Jul 12 2013
A study in Norway has found that health professionals caring for people with mental illness have difficulty providing follow-up services to the children of these patients. The law in the country has changed to mandate follow-up care for children, and health professionals believe it is a good thing, but struggle to overcome organisational and professional barriers.
Health professionals caring for adults with mental illness face significant challenges in providing support for patients' children, a study in Norway has found.
The qualitative study of ward leaders and staff in a Norwegian hospital found that a perceived lack of managerial support and anxiety in talking to children about the difficult topic of mental illness affected the care given.
Writing in the journal Mental Health Practice, the researchers say that healthcare staff identified a domino effect in management's reluctance to provide sufficient resources to follow up children of mental health service users.
They say the 'established bad culture in adult psychiatry' is the most important challenge: 'The culture seems to be "do not get involved, it is not your business"'.
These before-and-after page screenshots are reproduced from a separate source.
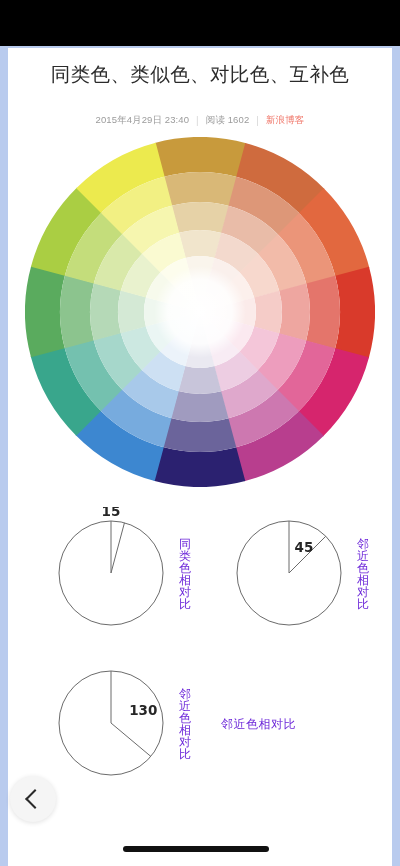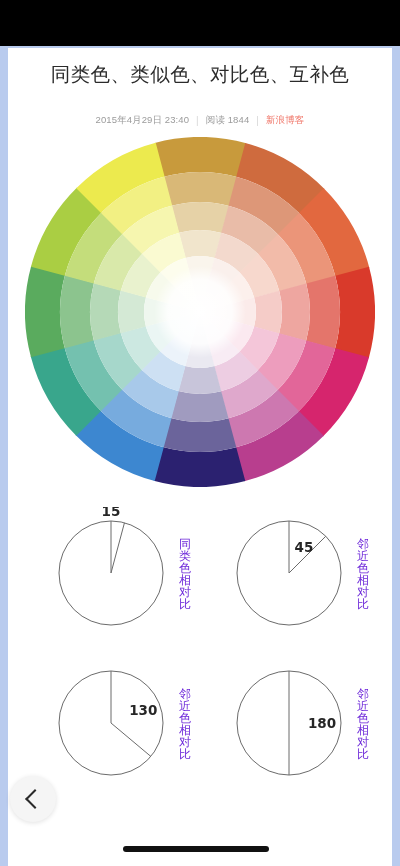--- a/index.html
+++ b/index.html
@@ -181,7 +181,7 @@
       <div class="article-meta">
         <span>2015年4月29日 23:40</span>
         <span class="meta-sep">|</span>
-        <span>阅读 1844</span>
+        <span>阅读 1602</span>
         <span class="meta-sep">|</span>
         <span class="meta-source">新浪博客</span>
       </div>

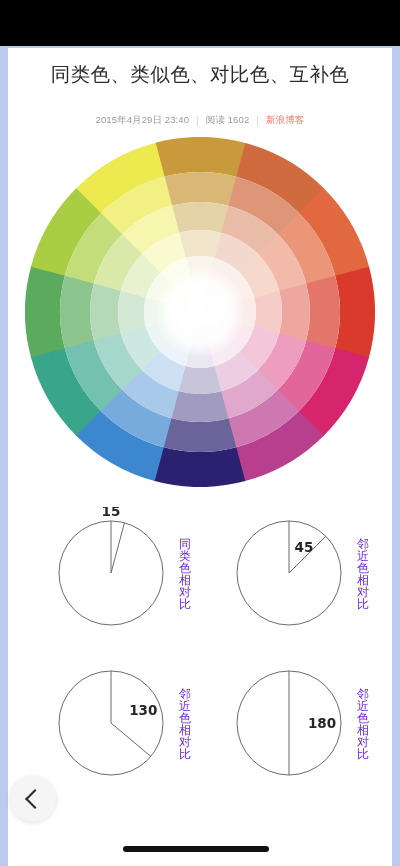--- a/index.html
+++ b/index.html
@@ -297,14 +297,6 @@
             <div class="diag-caption">邻近色相对比</div>
           </div>
           <div class="diag-cell">
-            <div class="diag-svg-holder">
-              <svg viewBox="0 0 136 128" width="136" height="128" id="diag-svg-3">
-                  <circle cx="68" cy="66" r="52" fill="none" stroke="#6b6b6b" stroke-width="1"></circle>
-                  <line x1="68" y1="66" x2="68" y2="14" stroke="#6b6b6b" stroke-width="1"></line>
-                  <line x1="68" y1="66" x2="68" y2="118" stroke="#6b6b6b" stroke-width="1"></line>
-                  <text class="diag-angle-text" text-anchor="middle" x="101.03999999999999" y="71">180</text>
-                </svg>
-            </div>
             <div class="diag-caption">邻近色相对比</div>
           </div>
         </div>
Staff also felt unprepared: 'Some reported feeling alienated in situations where they were expected to interact with children because they perceived their own competence to be restricted to adult mental health.'
Changes to Norwegian law in 2010 made it mandatory to follow up children whose parents are receiving adult mental health care, and while researchers found staff have positive attitudes to the change, this has not been reflected in practice.
Other barriers care staff identified included high staff turnover rates and absences, the geography of the area where parents under care and their children might be separated by long distances and poor collaboration between community-based services and the hospital.
The researchers conclude that while legislation may have been changed to safeguard the children of parents with a mental illness, there needs to be more strategies for changing actual practice.